Compared to other areas in the world, French Alps are in a moderate seismicity area. Yet, ILL has been requested over the last years to update seismic hazard studies and to carry out heavy civil engineering work for seismic retrofitting. This presentation will outline the seismological background behind these requests and a few ongoing studies to address several scientific issues presently under debate.
After a few generalities on seismic hazard in general and the alpine seismicity in particular, the presentation will focus on the issues faced when trying to assess the seismic hazard in the Grenoble area.

Switches and latches: the control of entry into mitosis

Friday, 21 February 2014
Dr Tim Hunt
Cancer Research UK, London Research Institute, Clare Hall Laboratories,
tim.hunt(at)cancer.org.uk
The process of mitosis involves a comprehensive reorganization of the cell: chromosomes condense, the nuclear envelope breaks down, the mitotic spindle is assembled, cells round up and release their ties to the substrate and so on and so forth. This reorganization is triggered by the activation of the protein kinase, Cyclin-Dependent Kinase 1 (CDK1). The end of mitosis is marked by the proteolysis of the B-type cyclin subunit of CDK1, which terminates kinase activity. At this point, the phosphate moieties that altered the properties of hundreds of proteins to bring about the reorganization of the cell are removed by protein phosphatases. We recently began to pay attention to the control of these enzymes, considering it likely that they were shut off as cells enter mitosis, and reactivated when mitosis is complete, to allow the return to interphase.

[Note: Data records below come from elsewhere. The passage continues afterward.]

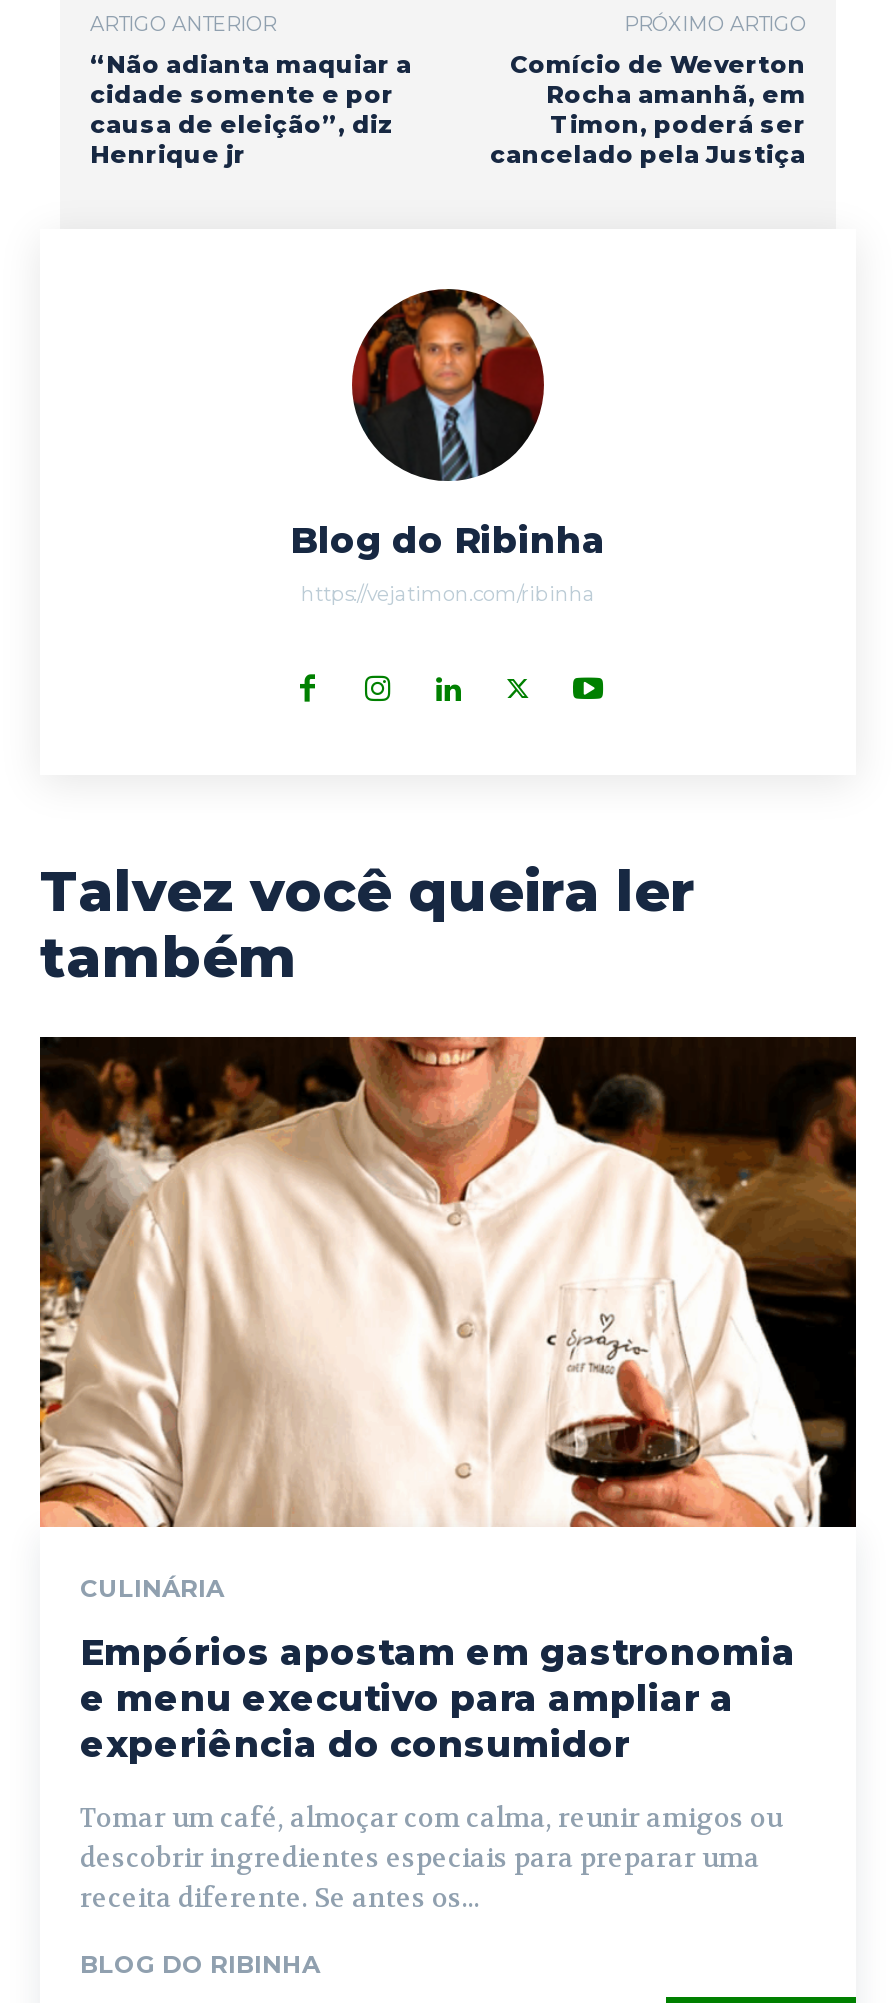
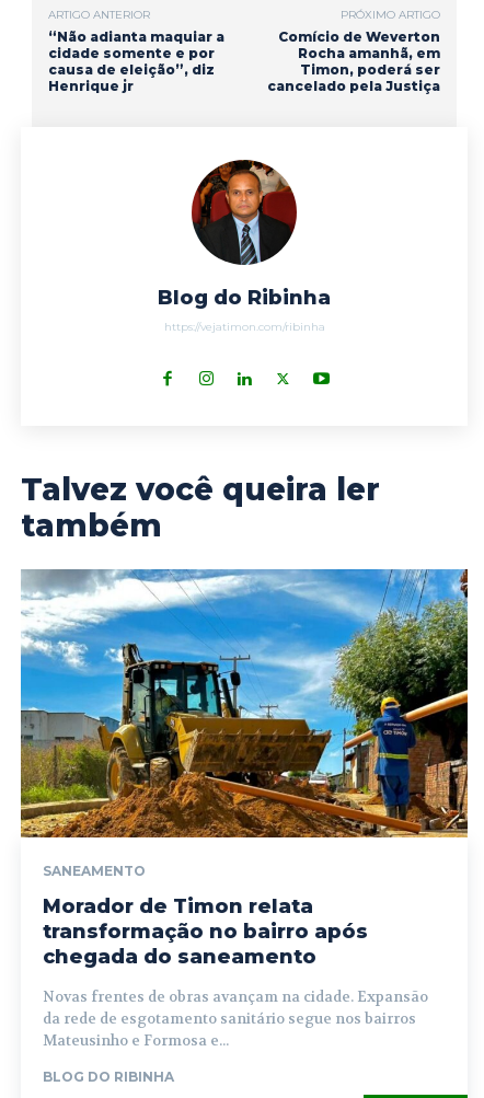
[38,1035,858,1603] [image] | CULINÁRIA -> [20,568,469,879] [image] | SANEAMENTO
[80,1631,796,1767] Empórios apostam em gastronomia | e menu executivo para ampliar a | experiência do consumidor -> [43,894,368,969] Morador de Timon relata | transformação no bairro após | chegada do saneamento
[80,1801,782,1915] Tomar um café, almoçar com calma, reunir amigos ou | descobrir ingredientes especiais para preparar uma | receita diferente. Se antes os... -> [43,987,428,1050] Novas frentes de obras avançam na cidade. Expansão | da rede de esgotamento sanitário segue nos bairros | Mateusinho e Formosa e...

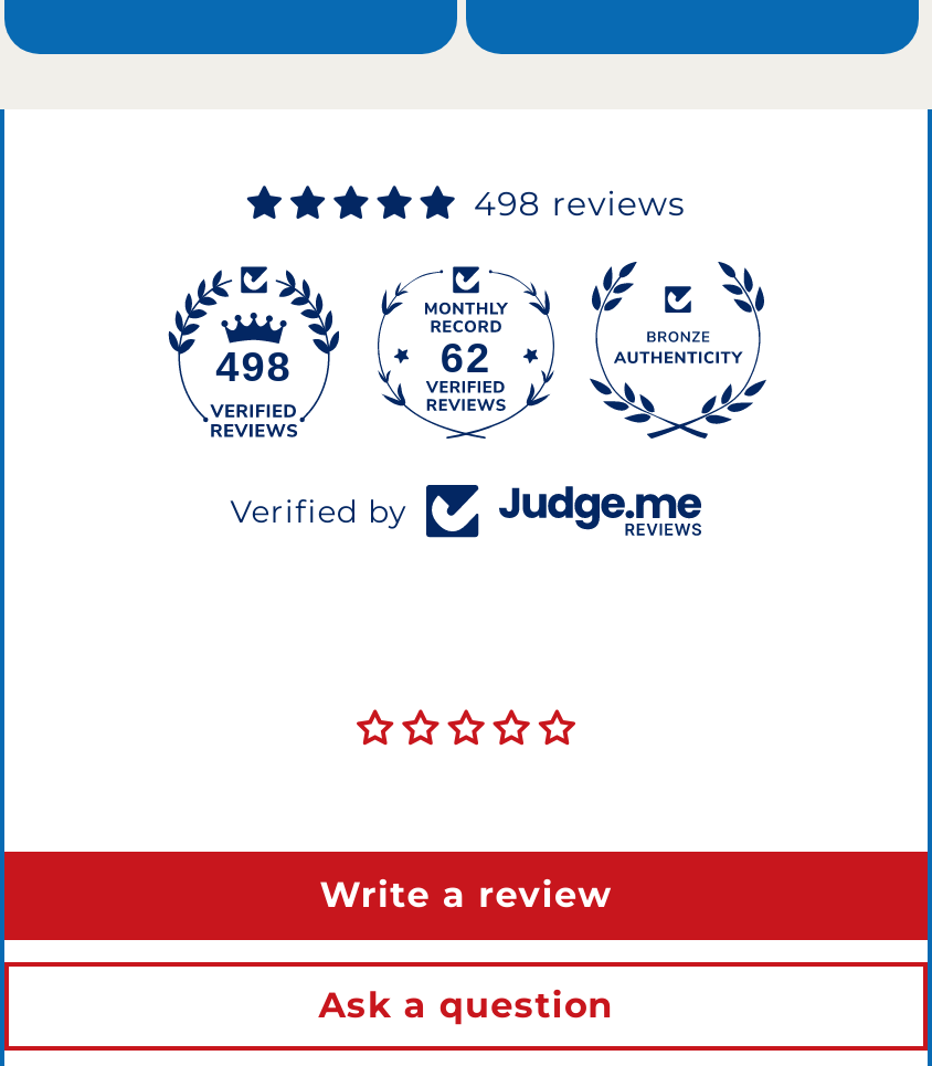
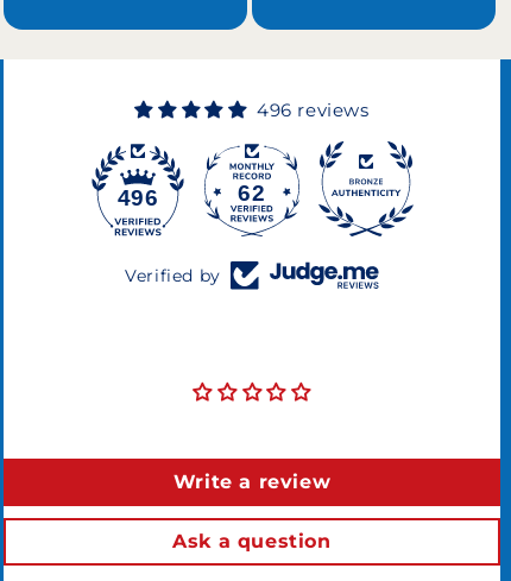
[474,183,685,225] 498 reviews -> [257,98,369,121] 496 reviews
[216,344,292,391] 498 -> [117,185,159,210] 496

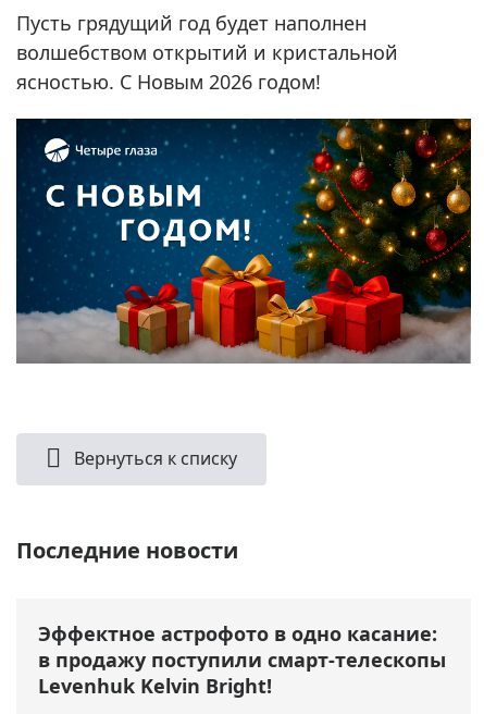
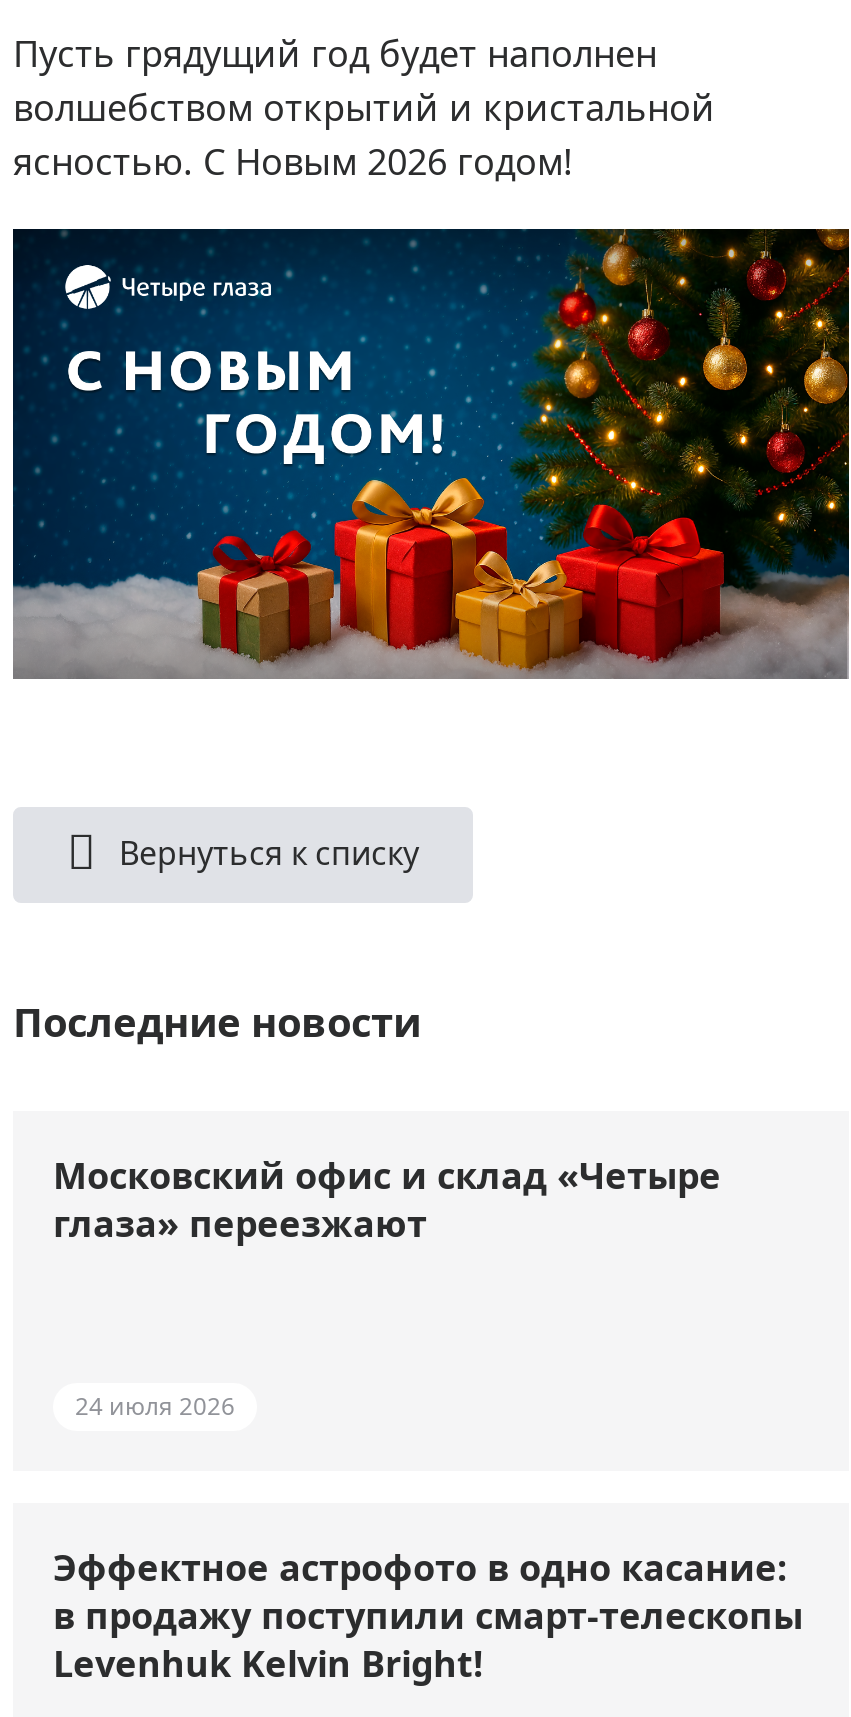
none -> [53,1151,721,1247] Московский офис и склад «Четыре | глаза» переезжают
none -> [75,1389,235,1423] 24 июля 2026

 We discovered that at least one protein phosphatase, PP2A-B55, is shut off in mitosis. Depletion of this particular form of PP2A accelerates entry into mitosis, and blocks exit from mitosis. Control of this phosphatase is achieved by an inhibitor protein (-endosulfine or ARPP-19) that becomes a powerful and specific inhibitor of PP2A-B55 when phosphorylated by a protein kinase called Greatwall, which is itself a substrate of, and activated by, CDK1 (and, maybe, is a substrate of PP2A). Failure to inhibit PP2A-B55 causes arrest of the cell cycle in G2 phase. I will discuss the role of this control mechanism in the control of mitosis. We still have a rather incomplete understanding of exactly how the timing of entry into mitosis is controlled.

Single-crystal to single-crystal transformations involving chemical reactions and proton transport: what impact will they have?

Friday, 17 January 2014
Prof. W. Larry R. Falvello
University of Zaragoza
falvello(at)unizar.es

Molecular crystals of transition-metal citrate and orotate complexes have been found to undergo a rich variety of single-crystal to single-crystal transformations. In chemical terms these involve reactions of various types -- polymer cross-linking, metal transfer, and simple substitution. In crystallographic terms these also involve a range of phenomena, from simple isomorphous processes to modulation. One crystal presents a Grotthuss proton transport mechanism, as characterized by single-crystal neutron diffraction. In addition to the chemical and crystallographic characterizations of these systems, a brief bibliometric analysis is presented in an attempt to predict the possible "impact" of these results as measured using numerical indicators that are presently in vogue.